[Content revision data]
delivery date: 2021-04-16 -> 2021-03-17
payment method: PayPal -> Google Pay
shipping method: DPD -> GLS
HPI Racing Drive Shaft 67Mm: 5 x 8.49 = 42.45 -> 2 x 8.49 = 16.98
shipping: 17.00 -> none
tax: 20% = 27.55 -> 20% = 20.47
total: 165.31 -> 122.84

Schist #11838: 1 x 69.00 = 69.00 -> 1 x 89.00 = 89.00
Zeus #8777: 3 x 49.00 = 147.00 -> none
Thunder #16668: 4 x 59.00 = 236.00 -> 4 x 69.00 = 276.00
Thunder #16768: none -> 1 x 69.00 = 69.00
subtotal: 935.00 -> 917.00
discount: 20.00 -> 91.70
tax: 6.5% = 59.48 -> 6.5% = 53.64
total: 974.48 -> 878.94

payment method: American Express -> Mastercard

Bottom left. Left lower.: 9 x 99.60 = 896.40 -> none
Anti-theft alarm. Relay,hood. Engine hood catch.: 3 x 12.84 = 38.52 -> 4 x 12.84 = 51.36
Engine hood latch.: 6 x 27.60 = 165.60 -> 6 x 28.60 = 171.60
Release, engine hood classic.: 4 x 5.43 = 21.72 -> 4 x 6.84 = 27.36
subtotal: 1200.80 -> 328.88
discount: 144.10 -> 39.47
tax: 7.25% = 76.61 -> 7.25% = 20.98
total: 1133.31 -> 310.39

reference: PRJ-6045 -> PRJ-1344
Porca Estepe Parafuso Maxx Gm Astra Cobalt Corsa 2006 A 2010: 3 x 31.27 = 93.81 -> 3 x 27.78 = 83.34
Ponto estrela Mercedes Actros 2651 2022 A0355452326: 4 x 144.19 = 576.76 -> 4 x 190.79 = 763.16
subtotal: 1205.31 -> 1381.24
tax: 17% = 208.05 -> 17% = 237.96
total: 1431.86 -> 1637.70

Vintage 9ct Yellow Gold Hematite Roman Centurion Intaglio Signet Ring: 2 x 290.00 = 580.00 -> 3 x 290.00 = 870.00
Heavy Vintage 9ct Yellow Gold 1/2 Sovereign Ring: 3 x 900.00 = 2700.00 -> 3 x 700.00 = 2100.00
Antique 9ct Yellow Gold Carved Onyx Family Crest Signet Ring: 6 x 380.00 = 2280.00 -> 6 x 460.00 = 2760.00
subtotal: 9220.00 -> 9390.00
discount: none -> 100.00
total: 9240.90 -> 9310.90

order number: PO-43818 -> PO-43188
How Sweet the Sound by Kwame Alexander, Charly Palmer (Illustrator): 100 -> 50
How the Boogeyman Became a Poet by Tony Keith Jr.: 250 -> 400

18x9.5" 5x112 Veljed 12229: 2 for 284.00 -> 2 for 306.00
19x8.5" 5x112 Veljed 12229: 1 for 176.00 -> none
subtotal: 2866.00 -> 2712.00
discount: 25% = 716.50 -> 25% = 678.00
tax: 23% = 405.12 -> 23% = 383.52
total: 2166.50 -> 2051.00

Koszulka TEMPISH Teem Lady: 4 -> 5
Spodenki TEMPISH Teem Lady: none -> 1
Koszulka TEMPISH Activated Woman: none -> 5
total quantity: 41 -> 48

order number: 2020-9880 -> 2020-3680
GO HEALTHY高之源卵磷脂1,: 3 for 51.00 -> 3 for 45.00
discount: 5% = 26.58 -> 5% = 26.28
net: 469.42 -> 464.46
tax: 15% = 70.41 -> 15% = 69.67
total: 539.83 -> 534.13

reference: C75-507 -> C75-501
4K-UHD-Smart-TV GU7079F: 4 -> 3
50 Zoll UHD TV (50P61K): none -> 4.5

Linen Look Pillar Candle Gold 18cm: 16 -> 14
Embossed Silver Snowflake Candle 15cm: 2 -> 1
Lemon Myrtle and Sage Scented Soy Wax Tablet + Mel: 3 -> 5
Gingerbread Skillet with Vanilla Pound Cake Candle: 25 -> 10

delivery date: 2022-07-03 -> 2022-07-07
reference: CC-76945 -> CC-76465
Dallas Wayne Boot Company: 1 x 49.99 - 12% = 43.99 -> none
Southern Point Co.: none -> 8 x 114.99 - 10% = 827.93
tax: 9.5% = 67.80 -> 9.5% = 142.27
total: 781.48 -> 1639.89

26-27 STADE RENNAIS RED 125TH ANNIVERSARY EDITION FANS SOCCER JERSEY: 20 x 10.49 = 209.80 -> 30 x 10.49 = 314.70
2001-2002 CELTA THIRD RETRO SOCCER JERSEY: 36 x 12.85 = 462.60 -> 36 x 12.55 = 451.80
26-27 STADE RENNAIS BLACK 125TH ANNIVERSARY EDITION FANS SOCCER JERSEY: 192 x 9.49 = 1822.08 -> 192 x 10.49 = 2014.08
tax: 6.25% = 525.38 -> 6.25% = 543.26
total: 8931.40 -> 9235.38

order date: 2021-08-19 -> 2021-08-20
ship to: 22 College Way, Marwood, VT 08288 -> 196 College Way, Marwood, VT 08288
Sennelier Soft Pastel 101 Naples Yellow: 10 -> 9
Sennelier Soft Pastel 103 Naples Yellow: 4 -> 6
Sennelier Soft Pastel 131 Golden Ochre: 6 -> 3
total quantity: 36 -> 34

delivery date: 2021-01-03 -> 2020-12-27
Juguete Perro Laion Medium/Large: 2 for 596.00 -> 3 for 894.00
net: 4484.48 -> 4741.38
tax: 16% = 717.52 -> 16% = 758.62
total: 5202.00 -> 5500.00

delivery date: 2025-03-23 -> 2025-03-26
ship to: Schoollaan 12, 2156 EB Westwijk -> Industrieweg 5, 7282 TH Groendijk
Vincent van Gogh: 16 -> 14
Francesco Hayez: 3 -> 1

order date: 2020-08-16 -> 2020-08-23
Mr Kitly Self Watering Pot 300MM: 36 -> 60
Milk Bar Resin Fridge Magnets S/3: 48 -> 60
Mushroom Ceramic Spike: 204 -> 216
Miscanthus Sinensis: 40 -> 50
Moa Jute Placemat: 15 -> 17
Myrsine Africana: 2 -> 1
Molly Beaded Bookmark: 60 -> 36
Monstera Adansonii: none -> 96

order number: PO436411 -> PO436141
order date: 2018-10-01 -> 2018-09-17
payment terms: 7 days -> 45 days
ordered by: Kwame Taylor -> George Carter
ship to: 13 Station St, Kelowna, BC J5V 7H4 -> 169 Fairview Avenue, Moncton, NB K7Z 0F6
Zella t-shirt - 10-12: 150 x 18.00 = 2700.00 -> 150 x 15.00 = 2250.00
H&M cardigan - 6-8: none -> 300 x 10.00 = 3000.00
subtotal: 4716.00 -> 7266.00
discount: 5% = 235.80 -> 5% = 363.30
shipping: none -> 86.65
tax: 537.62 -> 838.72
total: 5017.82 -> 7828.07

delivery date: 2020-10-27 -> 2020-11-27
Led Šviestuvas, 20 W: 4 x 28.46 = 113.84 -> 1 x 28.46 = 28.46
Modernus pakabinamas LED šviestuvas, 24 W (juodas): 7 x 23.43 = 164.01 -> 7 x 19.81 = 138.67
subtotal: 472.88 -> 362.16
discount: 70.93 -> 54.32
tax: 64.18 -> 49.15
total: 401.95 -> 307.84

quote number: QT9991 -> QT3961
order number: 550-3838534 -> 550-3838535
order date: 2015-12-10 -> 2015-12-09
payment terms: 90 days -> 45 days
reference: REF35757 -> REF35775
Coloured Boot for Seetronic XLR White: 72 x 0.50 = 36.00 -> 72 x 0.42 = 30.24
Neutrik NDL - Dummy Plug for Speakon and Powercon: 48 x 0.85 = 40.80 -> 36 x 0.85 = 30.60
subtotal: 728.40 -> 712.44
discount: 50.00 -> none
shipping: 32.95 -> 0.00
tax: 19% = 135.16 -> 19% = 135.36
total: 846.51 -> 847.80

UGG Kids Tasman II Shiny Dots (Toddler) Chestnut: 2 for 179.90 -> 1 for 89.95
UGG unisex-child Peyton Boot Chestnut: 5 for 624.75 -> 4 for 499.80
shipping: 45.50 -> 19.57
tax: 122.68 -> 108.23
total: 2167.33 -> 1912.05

◆ Exercise requirements:
The lines that contain the word "method" are wanted; copy each of them from the records.

◆ Your solution:
payment method: PayPal -> Google Pay
shipping method: DPD -> GLS
payment method: American Express -> Mastercard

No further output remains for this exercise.